### ABOUT THIS EXERCISE
Nothing but the pictures should be dropped; repeat the rest of the data below exactly.

──────── DATA FOR PROCESSING ────────

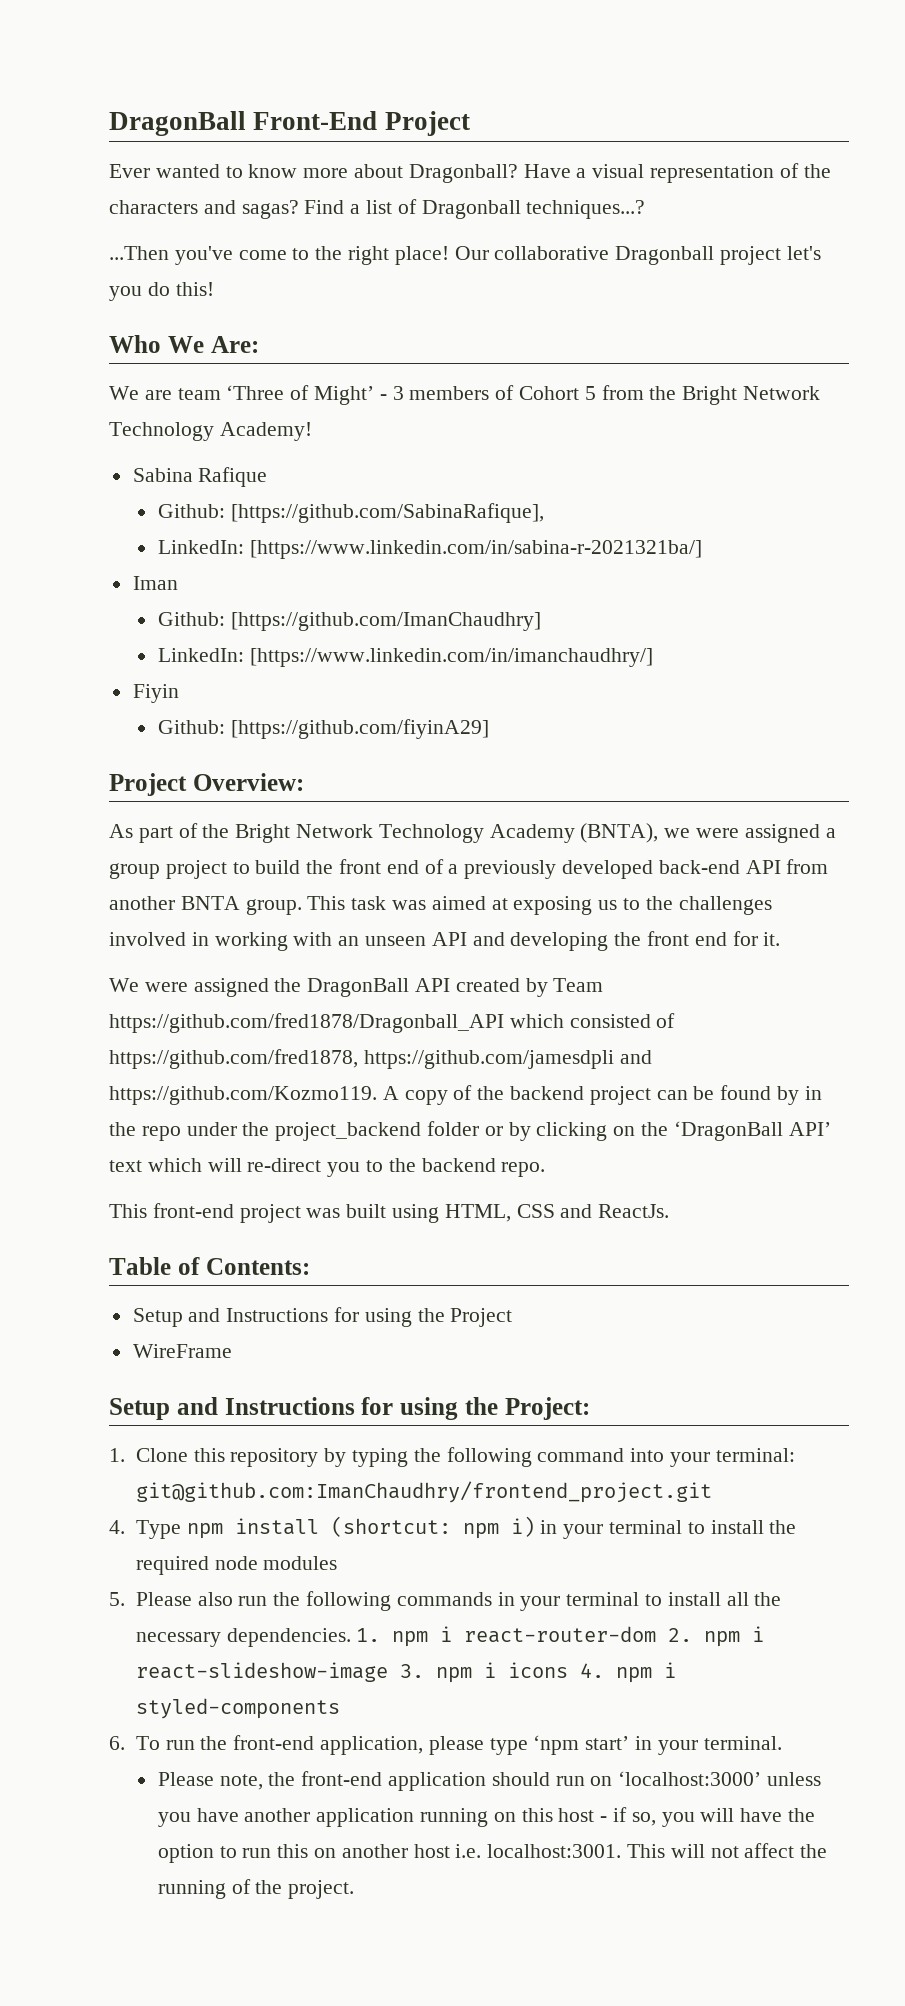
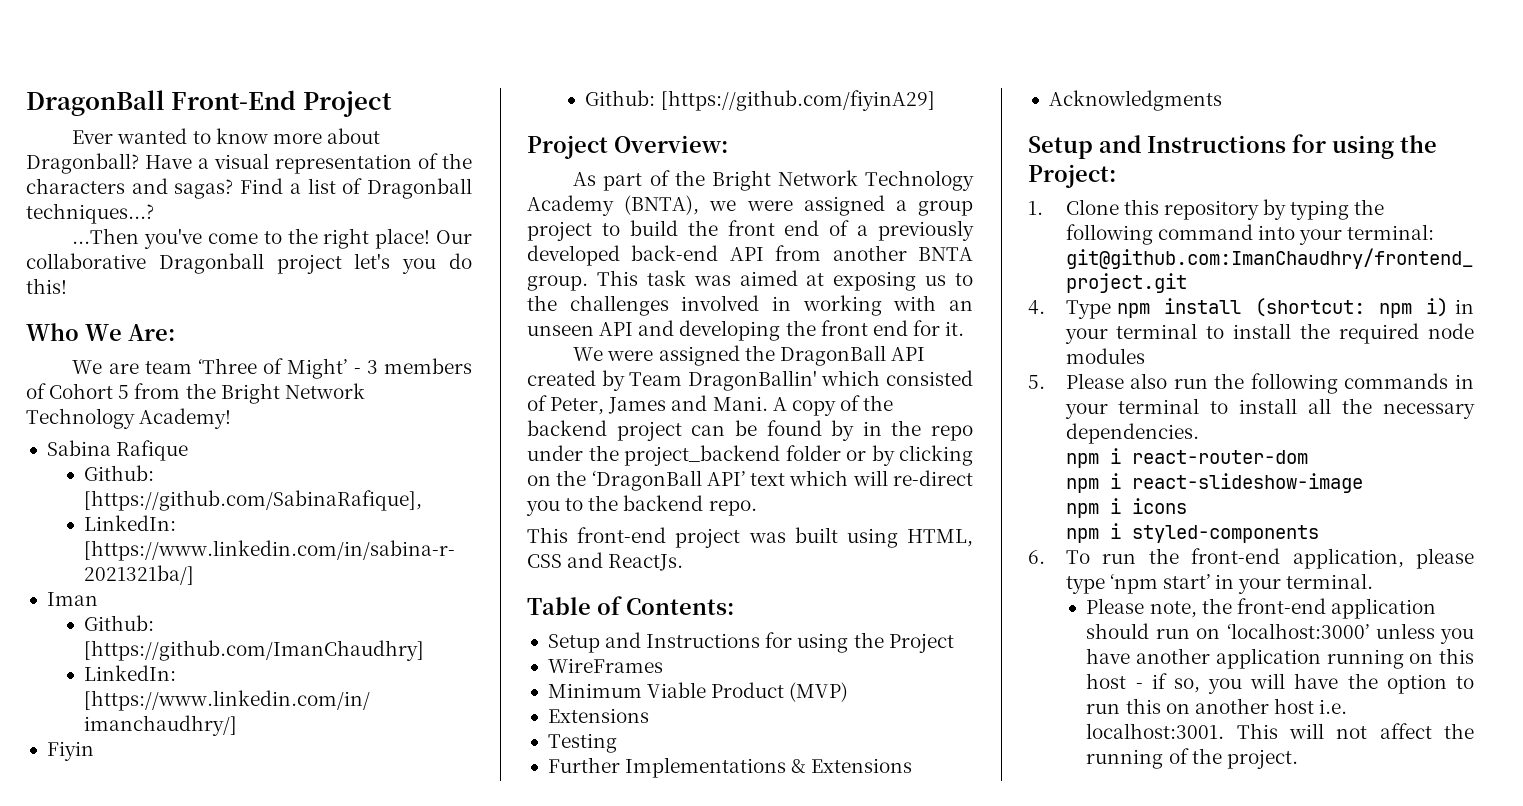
[109,1013,504,1033] https://github.com/fred1878/Dragonball_API -> [687,370,817,391] DragonBallin'
[109,1049,652,1069] [109,1086,377,1105] https://github.com/fred1878, https://github.com/jamesdpli and https://github.com/Kozmo119. -> [550,395,768,415] Peter, James and Mani.
[132,1344,232,1358] WireFrame -> [547,658,663,673] [547,682,849,702] [547,708,649,723] [547,733,617,753] [547,757,913,778] [1048,90,1222,111] WireFrames // Minimum Viable Product (MVP) // Extensions // Testing // Further Implementations & Extensions // Acknowledgments
[356,1628,381,1642] 1. -> (1199, 433) //
[668,1628,693,1642] 2. -> (1308, 457) //
[399,1664,424,1678] 3. -> (1363, 483) //
[579,1663,604,1678] 4. -> (1187, 506) //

────────

### RESULT OF THE EXERCISE
[109,1013,504,1033] https://github.com/fred1878/Dragonball_API -> [687,370,817,391] DragonBallin'
[109,1049,652,1069] [109,1086,377,1105] https://github.com/fred1878, https://github.com/jamesdpli and https://github.com/Kozmo119. -> [550,395,768,415] Peter, James and Mani.
[132,1344,232,1358] WireFrame -> [547,658,663,673] [547,682,849,702] [547,708,649,723] [547,733,617,753] [547,757,913,778] [1048,90,1222,111] WireFrames // Minimum Viable Product (MVP) // Extensions // Testing // Further Implementations & Extensions // Acknowledgments
[356,1628,381,1642] 1. -> (1199, 433) //
[668,1628,693,1642] 2. -> (1308, 457) //
[399,1664,424,1678] 3. -> (1363, 483) //
[579,1663,604,1678] 4. -> (1187, 506) //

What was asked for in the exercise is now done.